● **Task objective**
Give again, word for word, every line in the entries below from the line with "(478, 574) none" up to and including the line with "(313, 623) none -> [599,85,648,101] 。此时", and no other line.
Entries shown section start
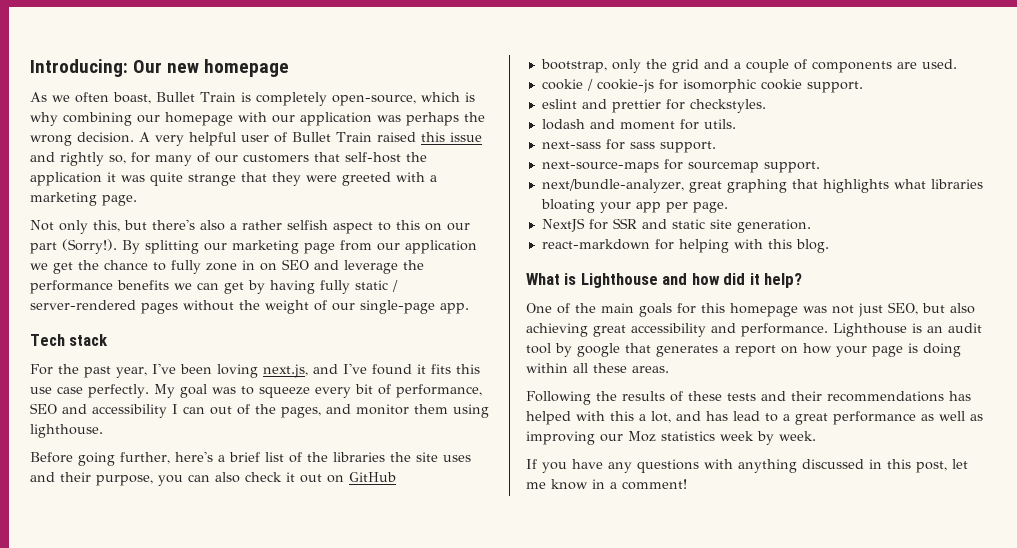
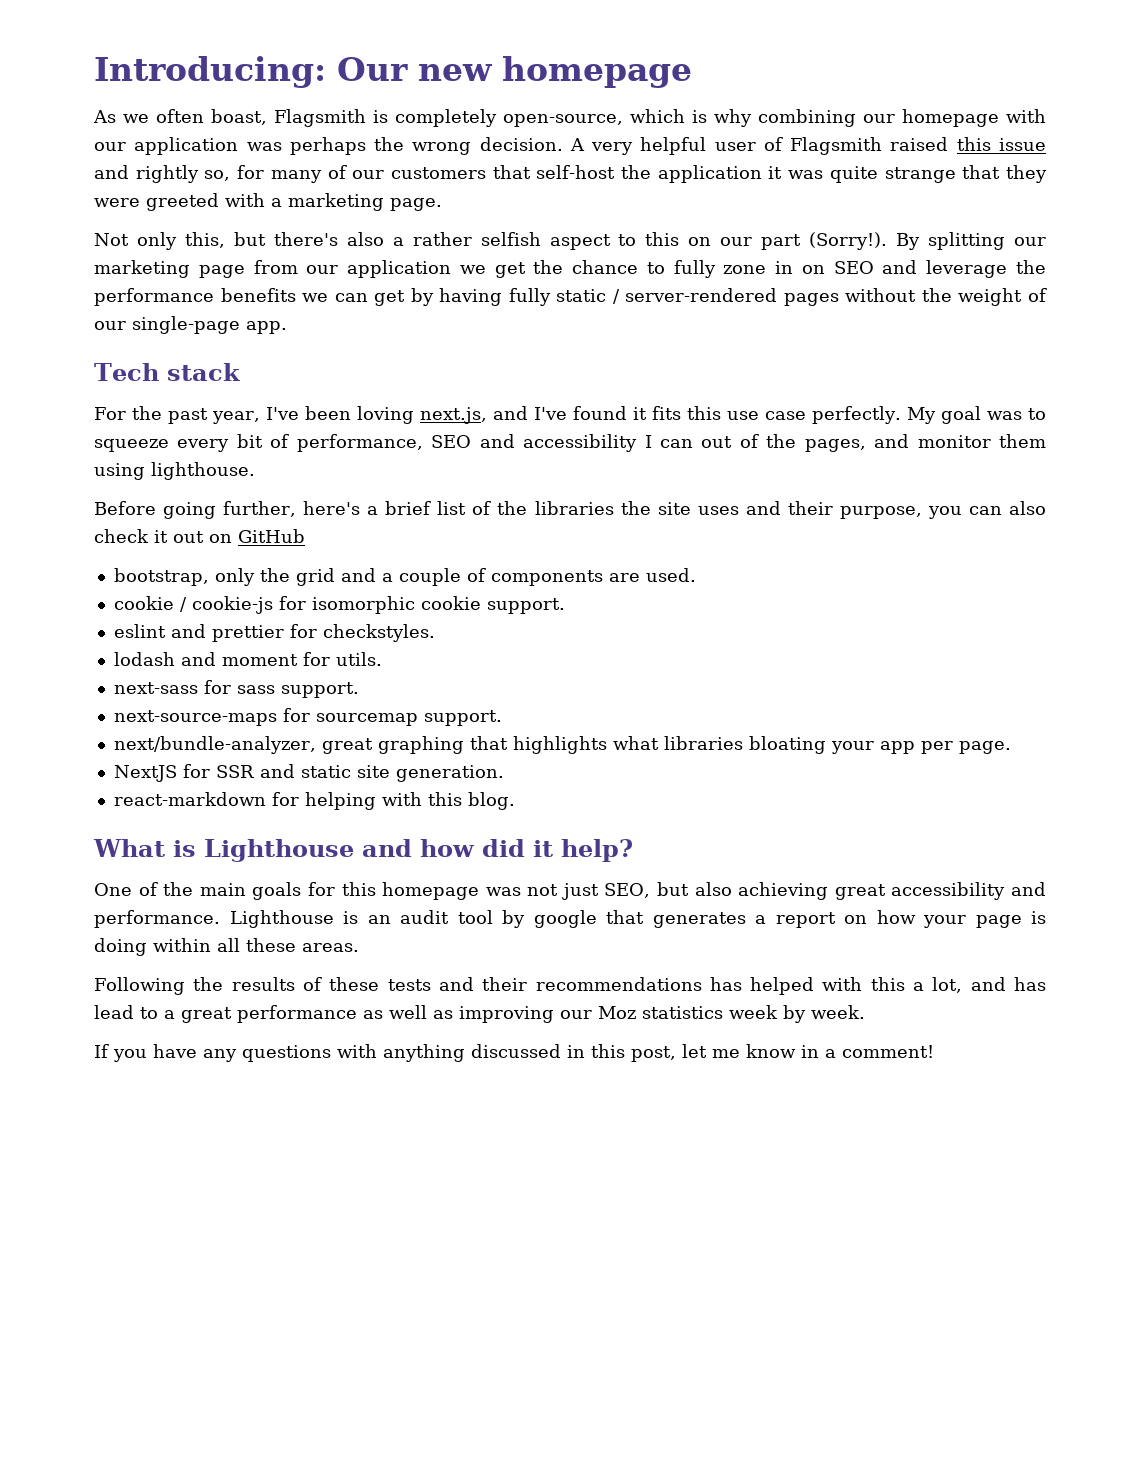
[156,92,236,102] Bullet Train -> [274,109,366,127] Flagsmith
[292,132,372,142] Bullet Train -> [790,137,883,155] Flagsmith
Entries shown section end
Entries shown section start
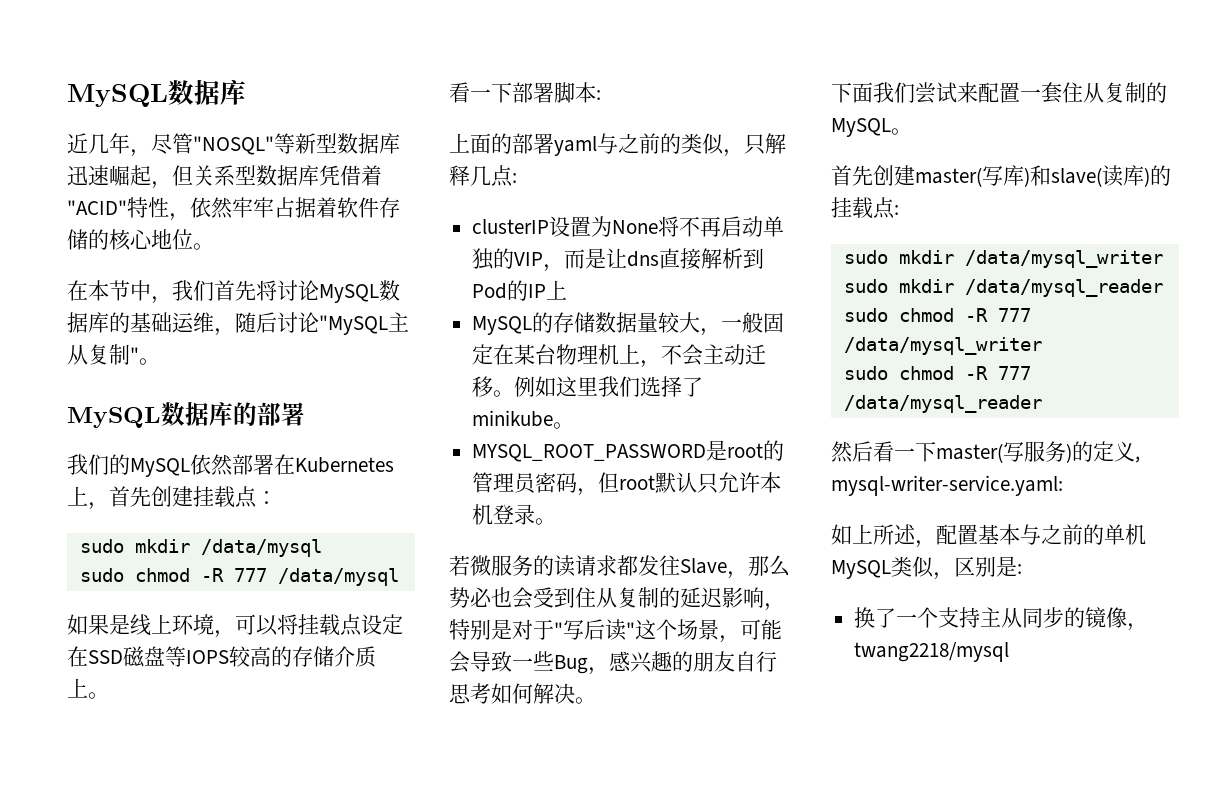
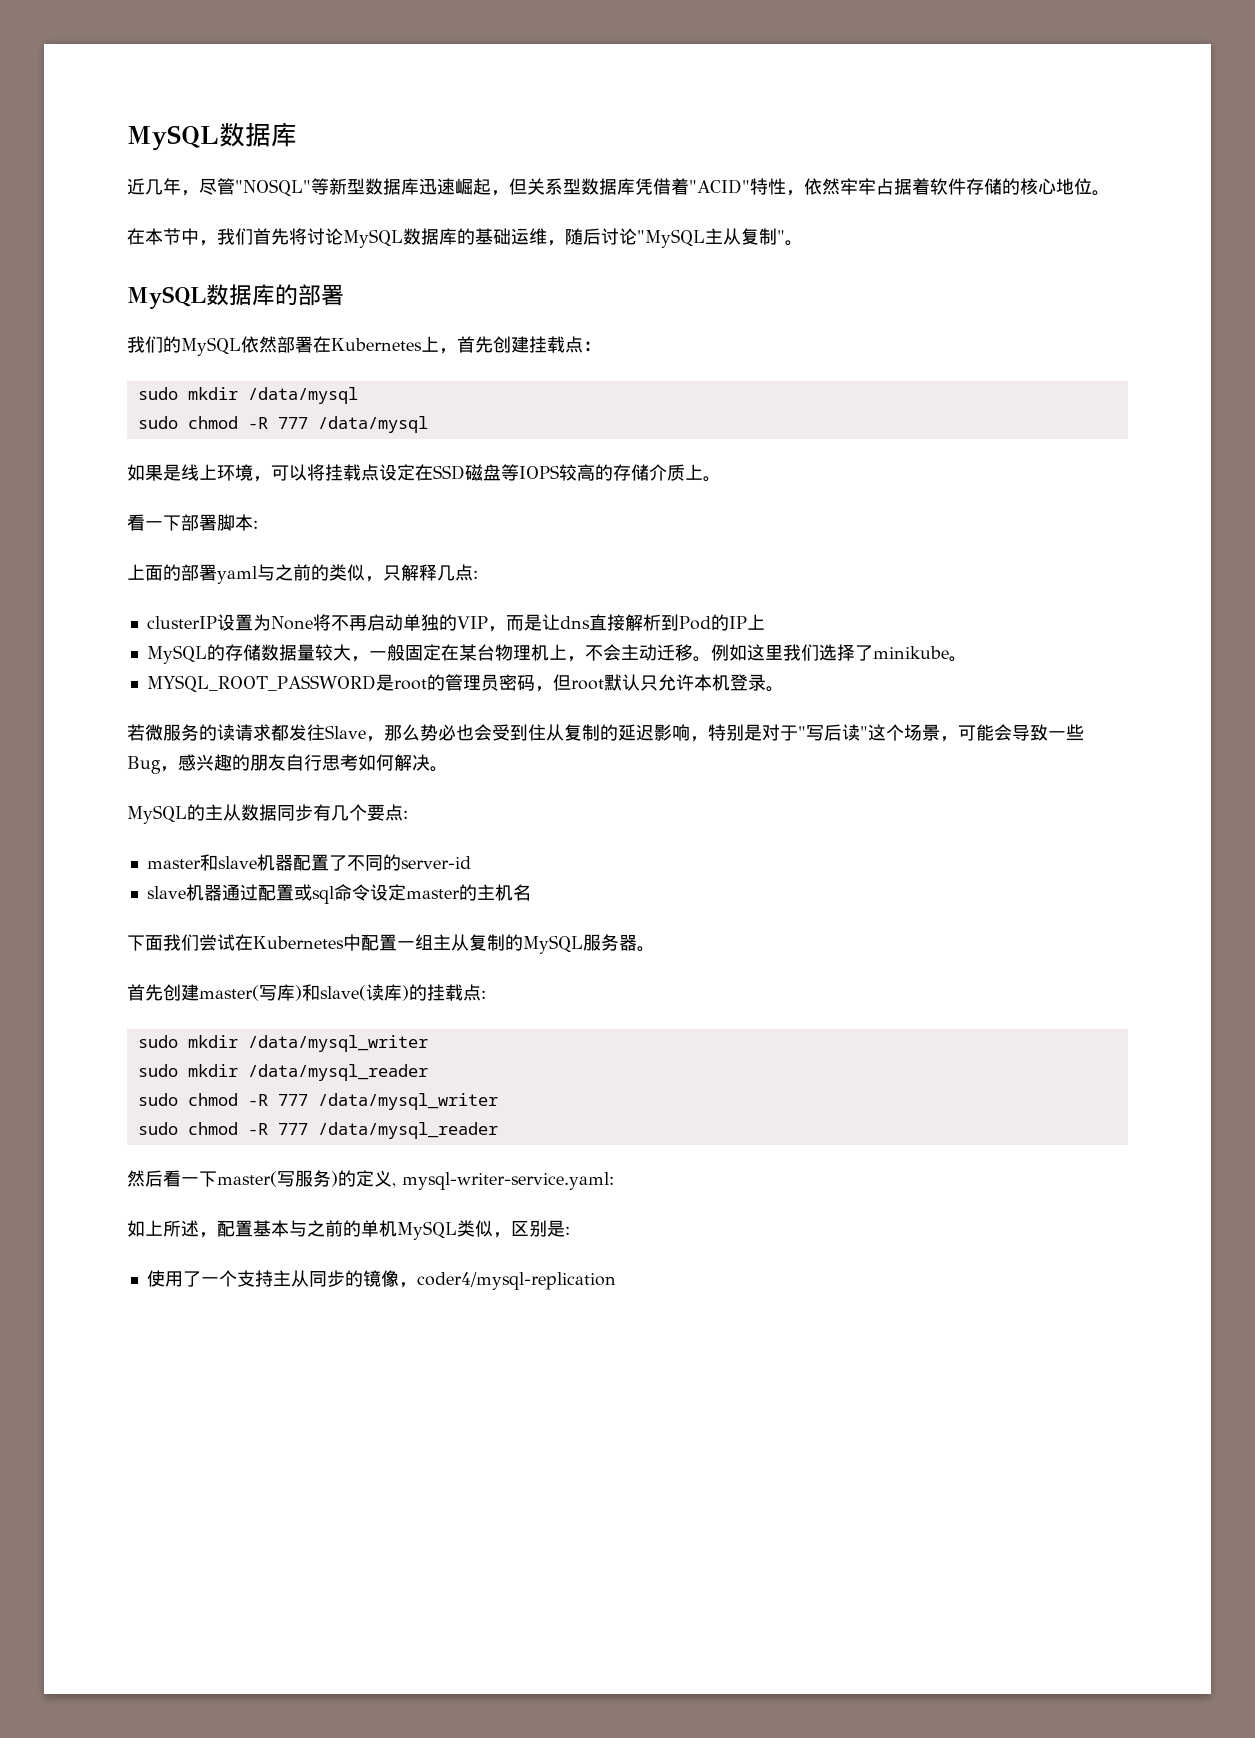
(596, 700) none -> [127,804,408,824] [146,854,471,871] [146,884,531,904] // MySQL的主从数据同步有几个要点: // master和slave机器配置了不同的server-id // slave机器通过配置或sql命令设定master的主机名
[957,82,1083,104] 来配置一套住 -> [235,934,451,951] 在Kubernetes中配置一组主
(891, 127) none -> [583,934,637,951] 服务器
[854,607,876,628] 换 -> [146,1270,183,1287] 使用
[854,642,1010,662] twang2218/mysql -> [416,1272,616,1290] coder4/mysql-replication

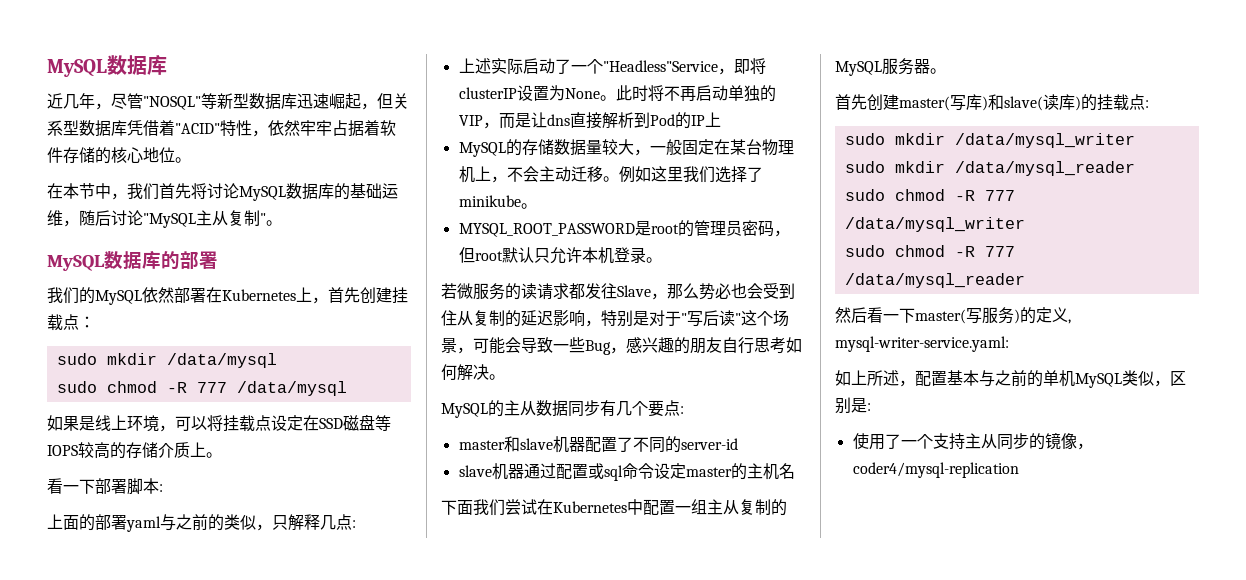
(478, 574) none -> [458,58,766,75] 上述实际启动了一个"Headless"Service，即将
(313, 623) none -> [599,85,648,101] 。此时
Entries shown section end
● **Task solution**
(478, 574) none -> [458,58,766,75] 上述实际启动了一个"Headless"Service，即将
(313, 623) none -> [599,85,648,101] 。此时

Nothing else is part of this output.